Я провалился на экзаменах экстерном за кадетский корпус.

Меня решили определить в гимназию. Для получения прав в гимназии нужно было пробыть не менее трех лет.

Гимназия, в которую я поступил, была с полными правами и самая плохая. Ее наполняли выгнанные из других школ. Держал ее доктор Ш., человек из Архангельска, невзрачный блондин, почти без глаз и лица, в черном измятом и испухленном сюртуке…

…Он был учеником Павлова, очень талантливым.

Плыву дальше, бью воду лапами, может быть, из нее выйдут густые, сбитые сливки.

Доктор жил рядом с человеком гениальным. Гимназию он затеял для заработка. Ученики у него были самые плохие. А сам он ходил среди нас смесью из науки и недобросовестности. И смотрел на нас невнимательно, как лавочник, торгующий браком, и проницательно, как физиолог.

Это был очень русский человек.

Николай Петрович имел свои педагогические теории.

– До пяти лет, – говорил он, – ребенка ничему не учат, но он узнает больше, чем потом за всю жизнь.

Вообще же плохая школа – хорошая школа. Если ученики ломают оловянные чернильницы, им надо дать стеклянные, так как те не столь весело ломать.

Николаю Петровичу в общем было все равно – немного лучше или немного хуже. Он ходил по гимназии, сердился и лез в писсуары руками, чтобы достать оттуда окурки.

Он скучал, как капельдинер во время спектакля или зритель во время антракта.

Про одного человека я хочу сказать – он любит, как капельдинер.

Из Министерства народного просвещения приезжали окружные инспектора.

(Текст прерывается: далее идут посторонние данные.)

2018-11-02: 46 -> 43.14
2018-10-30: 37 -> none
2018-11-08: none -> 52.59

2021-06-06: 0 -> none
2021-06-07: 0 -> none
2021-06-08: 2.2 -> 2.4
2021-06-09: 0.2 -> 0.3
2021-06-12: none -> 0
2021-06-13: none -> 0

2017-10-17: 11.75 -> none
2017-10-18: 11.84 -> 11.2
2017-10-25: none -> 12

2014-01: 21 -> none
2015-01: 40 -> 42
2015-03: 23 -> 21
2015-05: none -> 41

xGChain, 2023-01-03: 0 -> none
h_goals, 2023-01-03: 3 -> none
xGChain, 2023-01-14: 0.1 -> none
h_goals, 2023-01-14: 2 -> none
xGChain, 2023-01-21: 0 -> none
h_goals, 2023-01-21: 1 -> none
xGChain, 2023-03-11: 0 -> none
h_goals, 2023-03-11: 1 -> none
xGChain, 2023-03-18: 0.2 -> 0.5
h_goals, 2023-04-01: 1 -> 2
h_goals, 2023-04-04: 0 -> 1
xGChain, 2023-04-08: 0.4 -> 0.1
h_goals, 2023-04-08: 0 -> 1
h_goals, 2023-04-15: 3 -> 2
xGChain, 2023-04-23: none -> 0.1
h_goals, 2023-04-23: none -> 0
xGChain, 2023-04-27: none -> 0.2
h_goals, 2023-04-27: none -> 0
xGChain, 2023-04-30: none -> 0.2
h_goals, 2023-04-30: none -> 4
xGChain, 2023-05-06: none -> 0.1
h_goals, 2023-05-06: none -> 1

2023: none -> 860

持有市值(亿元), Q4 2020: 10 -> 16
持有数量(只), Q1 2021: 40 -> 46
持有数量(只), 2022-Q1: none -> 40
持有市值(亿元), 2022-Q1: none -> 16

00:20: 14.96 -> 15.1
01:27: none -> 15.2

Класс замирал от сознания собственного ничтожества. Мы действительно ничего не знали. Не знали десятичных дробей.

Окружной же инспектор сперва смотрел под партами: не носим ли мы высоких сапог. Потом смотрел над партами. Садился рядом с каким-нибудь учеником, брал его тетради, перелистывал.

Вытряхивал подстрочник из Горация.

Потом шел в уборную искать окурки в писсуарах.

А учителя были разные, менялись часто. Это были советские служащие пятнадцать лет тому назад.

Выпускной экзамен

Наука, бледная и тощая, прилипала к страницам книжек и не могла оттуда выйти.

Мы пили немного, сидя в серых классах (рябиновку, забрасывая бутылки за печку). Играли в двадцать одно под партами. Мы почти ничего не читали. Я же писал уже прозу и о теории прозы. То, что называется общественностью, к нам не приходило. Если бы мы захотели стать лучше, то, вероятно, в минуты покаяния начали бы читать латинскую грамматику.